Des sources ont déclaré au Middle East Monitor qu'il existe trois tendances au sein du Forum de dialogue politique libyen. Certains membres préfèrent organiser un référendum sur la Constitution actuelle avant les élections ; d'autres préconisent de modifier la Constitution et un troisième groupe est favorable à des élections puis à la ratification de la Grande Charte.
Certains analystes ou institutions, comme le Centre d'études politiques et internationales de Genève, prédisent que les élections de décembre seront finalement reportées. Cependant, certains participants au dialogue gardent l'espoir d'un accord, comme le délégué Lamees Bensaad. "Je suis optimiste quant à l'obtention d'un consensus", a-t-elle déclaré. Elham Saudi, un autre membre du LDFP, est du même avis que Bensaad : "Ce n'est pas le résultat que beaucoup d'entre nous espéraient, mais c'est le meilleur résultat compte tenu des options qui étaient sur la table et de l'incapacité des dirigeants de l'UNSMIL (la mission des Nations unies en Libye) à maintenir les pourparlers sur la bonne voie."
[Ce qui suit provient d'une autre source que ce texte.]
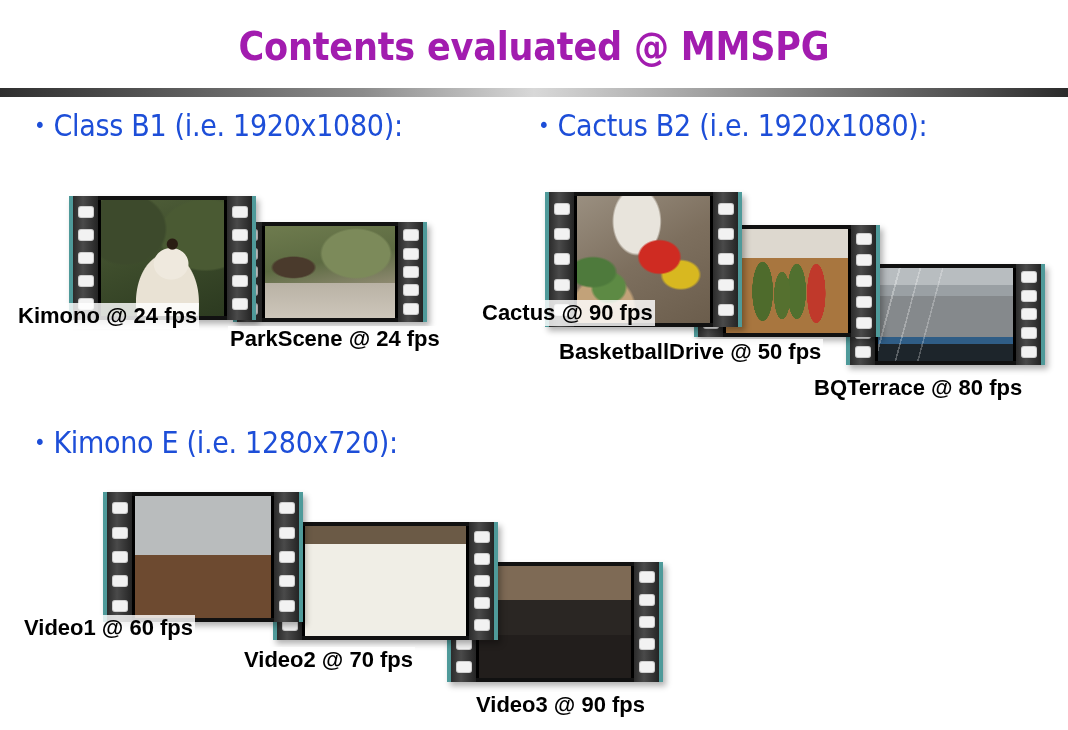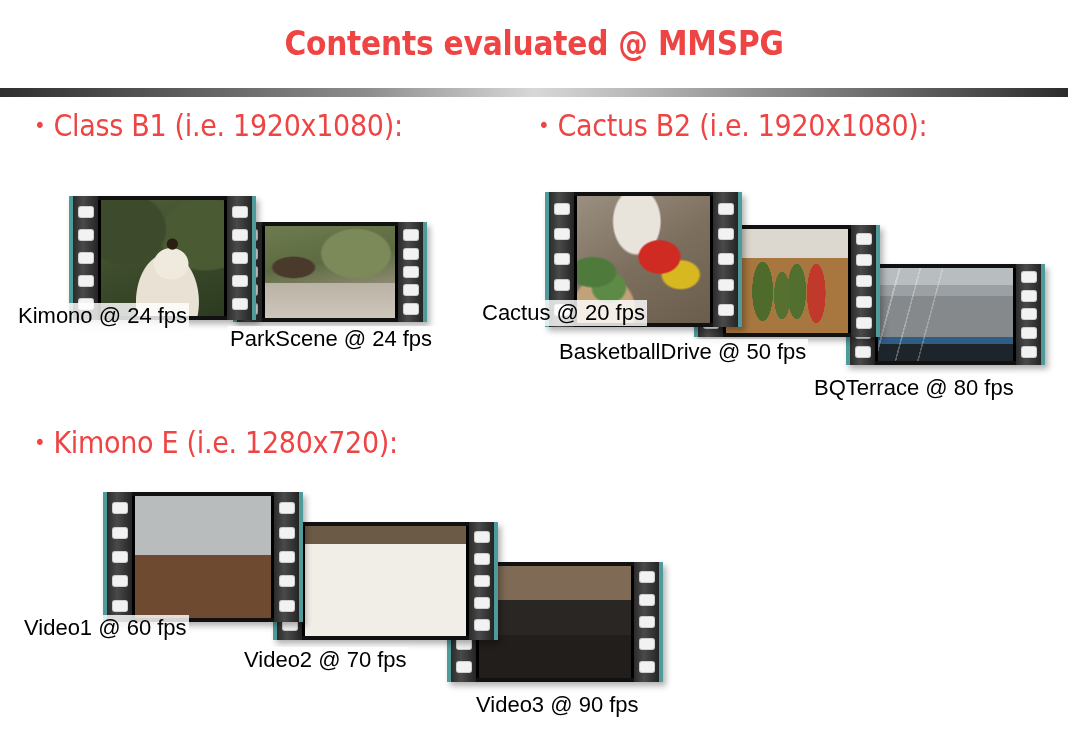--- a/index.html
+++ b/index.html
@@ -23,9 +23,9 @@
     top: 24px;
     width: 1068px;
     text-align: center;
-    color: #ef4444;
+    color: #a21caf;
     font-family: "DejaVu Sans Condensed", "Liberation Sans Narrow", "Liberation Sans", sans-serif;
-    font-size: 33px;
+    font-size: 39px;
     font-weight: 600;
     letter-spacing: -0.2px;
     white-space: nowrap;

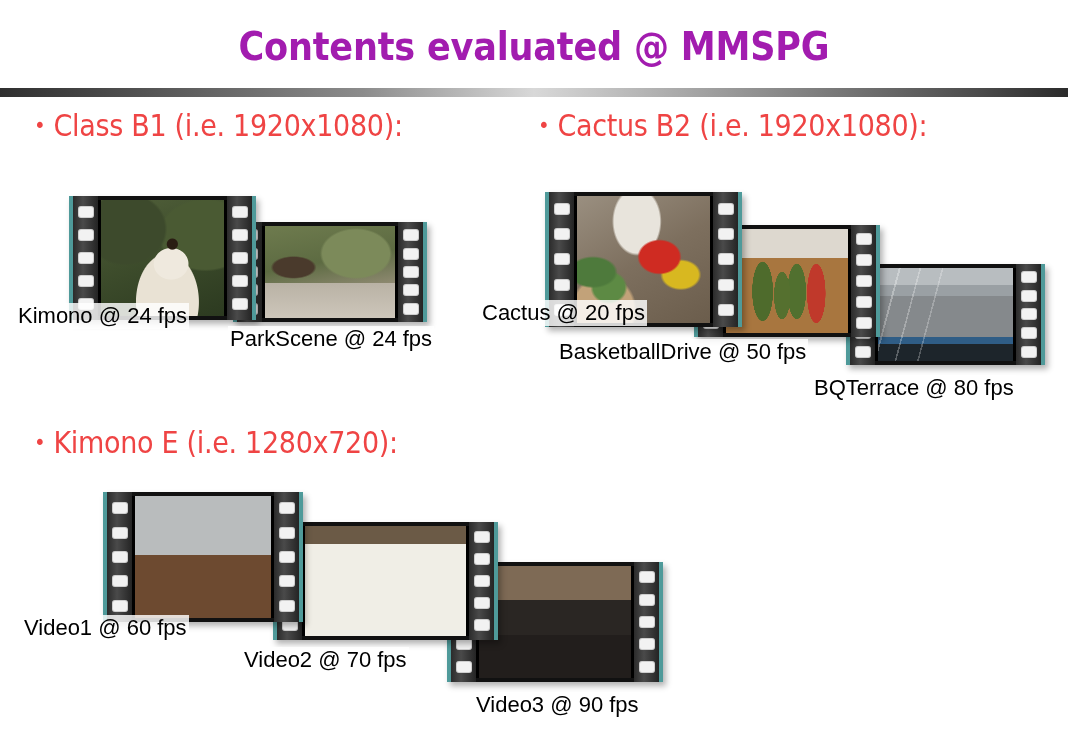--- a/index.html
+++ b/index.html
@@ -51,7 +51,7 @@
   
   .bullet-heading {
     position: absolute;
-    color: #ef4444;
+    color: #1d4ed8;
     font-family: "DejaVu Sans Condensed", "Liberation Sans Narrow", "Liberation Sans", sans-serif;
     font-size: 30px;
     font-weight: 400;

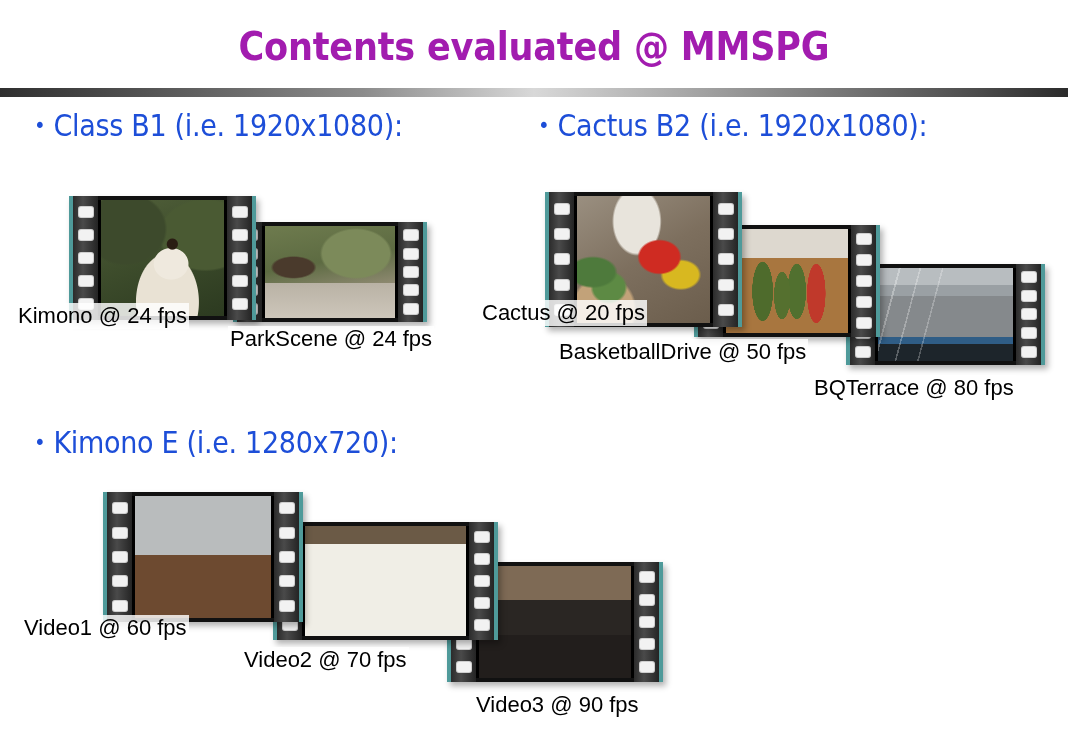--- a/index.html
+++ b/index.html
@@ -238,7 +238,7 @@
     color: #000000;
     font-family: "Liberation Sans", sans-serif;
     font-size: 22px;
-    font-weight: 400;
+    font-weight: 700;
     white-space: nowrap;
     background: rgba(255,255,255,0.82);
     padding: 0 2px;

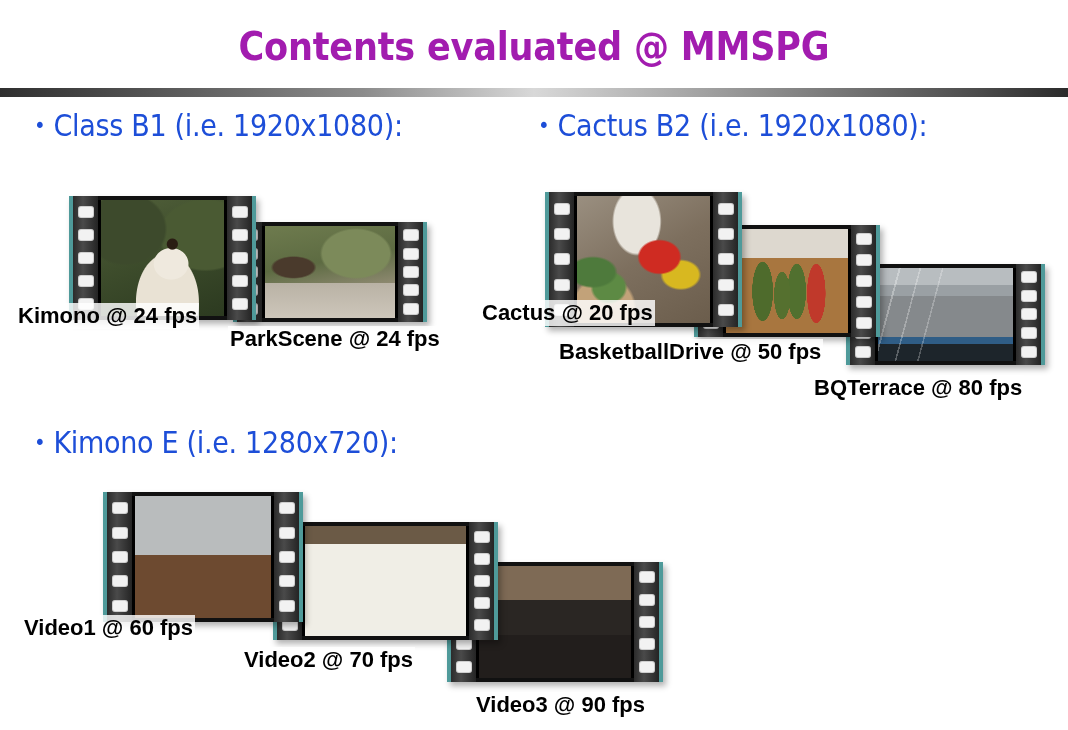--- a/index.html
+++ b/index.html
@@ -330,7 +330,7 @@
     </div>
   </div>
 </div>
-<div class="caption" style="left:480px; top:300px; z-index:20;">Cactus @ 20 fps</div>
+<div class="caption" style="left:480px; top:300px; z-index:20;">Cactus @ 90 fps</div>
 
 <div class="film-strip" style="left:694px; top:225px; width:186px; height:112px; z-index:11;">
   <div class="strip-inner">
Ces discussions dans la ville suisse font suite à la conférence sur la Libye organisée à Berlin le 23 juin. Le sommet a abordé trois points clés du processus de paix : les élections de décembre, le retrait des troupes étrangères et la supervision internationale. Le secrétaire d'État américain Antony Blinken a approuvé les élections de décembre, soulignant l'objectif de parvenir à "une Libye souveraine, stable, unifiée et sûre, libre de toute ingérence étrangère". Selon plusieurs rapports des Nations unies, jusqu'à 20 000 mercenaires originaires de pays tels que le Soudan, le Tchad et la Syrie combattent en Libye.
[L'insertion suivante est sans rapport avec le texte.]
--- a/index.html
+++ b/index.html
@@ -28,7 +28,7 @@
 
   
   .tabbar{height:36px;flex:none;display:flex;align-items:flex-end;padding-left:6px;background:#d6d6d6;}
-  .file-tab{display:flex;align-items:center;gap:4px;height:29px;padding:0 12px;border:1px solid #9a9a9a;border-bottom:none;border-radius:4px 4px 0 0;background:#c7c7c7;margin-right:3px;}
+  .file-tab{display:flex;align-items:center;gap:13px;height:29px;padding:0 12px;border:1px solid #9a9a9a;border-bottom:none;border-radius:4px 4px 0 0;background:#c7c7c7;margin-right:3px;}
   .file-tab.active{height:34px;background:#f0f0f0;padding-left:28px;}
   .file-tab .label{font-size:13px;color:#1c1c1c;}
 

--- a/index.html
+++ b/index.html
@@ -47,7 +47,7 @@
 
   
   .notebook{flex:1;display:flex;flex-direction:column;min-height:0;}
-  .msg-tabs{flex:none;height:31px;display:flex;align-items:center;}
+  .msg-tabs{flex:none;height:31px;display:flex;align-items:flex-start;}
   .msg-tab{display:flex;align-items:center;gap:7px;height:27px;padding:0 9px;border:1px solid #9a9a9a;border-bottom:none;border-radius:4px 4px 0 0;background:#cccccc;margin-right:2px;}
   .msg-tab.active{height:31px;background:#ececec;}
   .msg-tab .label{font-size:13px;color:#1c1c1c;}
Depuis le soulèvement contre Mouammar Kadhafi en 2011, la Libye est plongée dans l'instabilité. Le pays a également servi d'échiquier à d'autres puissances étrangères cherchant à gagner en influence dans la région, comme la Turquie et la Russie. En octobre dernier, les forces du pays ont accepté un cessez-le-feu et les participants aux pourparlers de paix des Nations unies ont fixé une date pour les élections. Ces élections constitueraient une étape majeure dans les efforts internationaux visant à instaurer la sécurité et la paix dans ce pays d'Afrique du Nord, où de nombreux groupes armés détiennent encore le pouvoir sur le territoire. Cependant, la possibilité que ces élections, qui constitueraient un point important de la situation en Libye, soient reportées signifierait une impasse dans le processus de paix.